- [EXERCISE INPUTS]
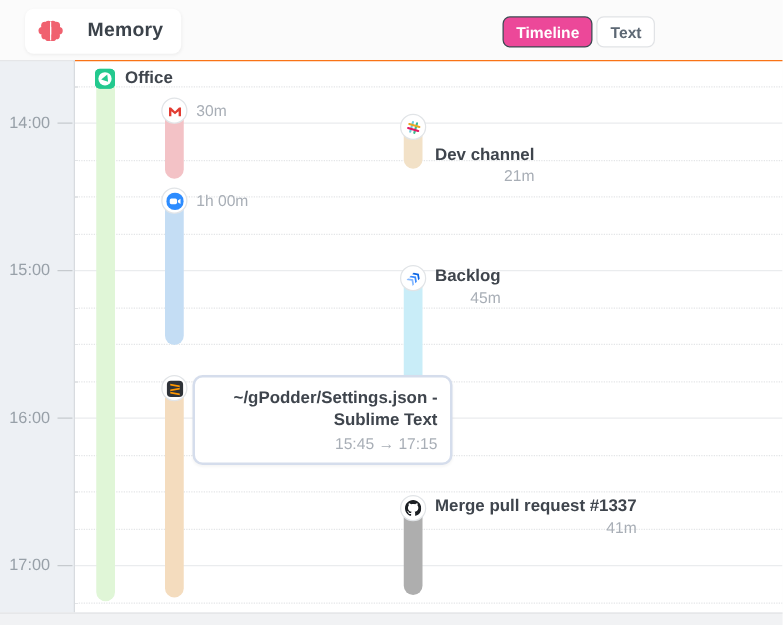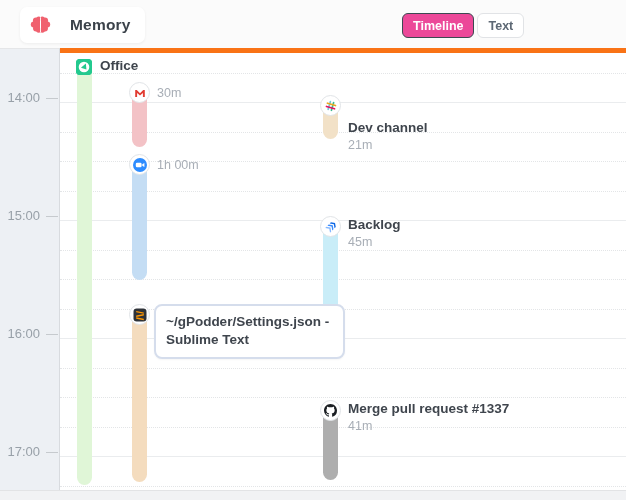--- a/index.html
+++ b/index.html
@@ -30,21 +30,21 @@
   
   .gutter {
     position:absolute; left:0; top:48px; width:60px; height:442px;
     background:#edf0f4; border-top:1px solid #e5e6e8; border-right:1px solid #d8dbdf;
   }
   .hour-label { position:absolute; right:19px; font-size:13px; color:#98a0a8; }
   .hour-tick { position:absolute; right:1px; width:12px; height:1px; background:#c6cace; }
 
   .canvas {
     position:absolute; left:60px; top:48px; width:566px; height:442px;
-    background:#fff; border-top:5px solid #f97316; overflow:hidden;
+    background:#fff; border-top:1px solid #f97316; overflow:hidden;text-align:right;
   }
   .gridline { position:absolute; left:0; width:566px; height:0; border-top:1px dotted #e3e5e7; }
   .gridline.hour { border-top:1px solid #eaecee; }
 
   .footer-strip { position:absolute; left:0; top:490px; width:626px; height:10px;
     background:#f1f2f4; border-top:1px solid #e2e3e5; }
 
   
   .pill { position:absolute; width:15px; border-radius:8px; cursor:pointer; }
   .badge {
@@ -53,21 +53,21 @@
     display:flex; align-items:center; justify-content:center;
   }
   .badge-square {
     position:absolute; width:16px; height:16px; border-radius:4px;
     background:#23c98e; display:flex; align-items:center; justify-content:center;
   }
   .ev-labels { position:absolute; }
   .ev-title { font-size:13.5px; font-weight:bold; color:#3f454d; white-space:nowrap; }
   .ev-sub { font-size:12.5px; color:#a8aeb6; margin-top:3px; white-space:nowrap; }
   .tooltip {
-    position:absolute; width:191px; background:#fff;
+    position:absolute; width:208px; background:#fff;
     border:2px solid #d5ddec; border-radius:8px; padding:7px 10px 8px;
     box-shadow:0 1px 2px rgba(0,0,0,.04);
   }
   .tooltip .ev-title { white-space:normal; line-height:1.35; }
 </style>
 </head>
 <body>
 
 <div class="header">
   <div class="brand-card">
@@ -207,20 +207,21 @@
     <div class="badge" style="left:69px; top:251px;">
       <svg width="14" height="14" viewBox="0 0 14 14">
         <rect x="0.5" y="0.5" width="13" height="13" rx="3.2" fill="#2e3238"></rect>
         <path d="M3.2 2.9 L10.8 4.4 L10.8 5.8 L3.2 4.3 Z" fill="#ff9700"></path>
         <path d="M10.8 6.1 L3.2 7.6 L3.2 9.0 L10.8 7.5 Z" fill="#ff9700"></path>
         <path d="M3.2 9.3 L10.8 10.8 L10.8 12.2 L3.2 10.7 Z" fill="#ff9700"></path>
       </svg>
     </div>
     <div class="tooltip" style="left:94px; top:251px;">
       <div class="ev-title">~/gPodder/Settings.json - Sublime Text</div>
+      <div class="ev-sub">15:45 → 17:15</div>
     </div>
   </div>
 
   <div>
     <div class="pill" style="left: 263px; top: 350px; height: 77px; background: rgb(174, 174, 174);"></div>
     <div class="badge" style="left:260px; top:347px;">
       <svg width="13" height="13" viewBox="0 0 16 16">
         <path fill="#1b1f23" d="M8 0C3.58 0 0 3.58 0 8c0 3.54 2.29 6.53 5.47 7.59.4.07.55-.17.55-.38 0-.19-.01-.82-.01-1.49-2.01.37-2.53-.49-2.69-.94-.09-.23-.48-.94-.82-1.13-.28-.15-.68-.52-.01-.53.63-.01 1.08.58 1.23.82.72 1.21 1.87.87 2.33.66.07-.52.28-.87.51-1.07-1.78-.2-3.64-.89-3.64-3.95 0-.87.31-1.59.82-2.15-.08-.2-.36-1.02.08-2.12 0 0 .67-.21 2.2.82.64-.18 1.32-.27 2-.27s1.36.09 2 .27c1.53-1.04 2.2-.82 2.2-.82.44 1.1.16 1.92.08 2.12.51.56.82 1.27.82 2.15 0 3.07-1.87 3.75-3.65 3.95.29.25.54.73.54 1.48 0 1.07-.01 1.93-.01 2.2 0 .21.15.46.55.38A8.01 8.01 0 0 0 16 8c0-4.42-3.58-8-8-8z"></path>
       </svg>
     </div>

- [WORK ITEM]
Taking the records above, retype every line from the one with "-207,20 +207,21 @@" down to the one with "6.1 L3.2 7.6", exactly and with nothing else.

- [EXERCISE OUTPUT]
@@ -207,20 +207,21 @@
     <div class="badge" style="left:69px; top:251px;">
       <svg width="14" height="14" viewBox="0 0 14 14">
         <rect x="0.5" y="0.5" width="13" height="13" rx="3.2" fill="#2e3238"></rect>
         <path d="M3.2 2.9 L10.8 4.4 L10.8 5.8 L3.2 4.3 Z" fill="#ff9700"></path>
         <path d="M10.8 6.1 L3.2 7.6 L3.2 9.0 L10.8 7.5 Z" fill="#ff9700"></path>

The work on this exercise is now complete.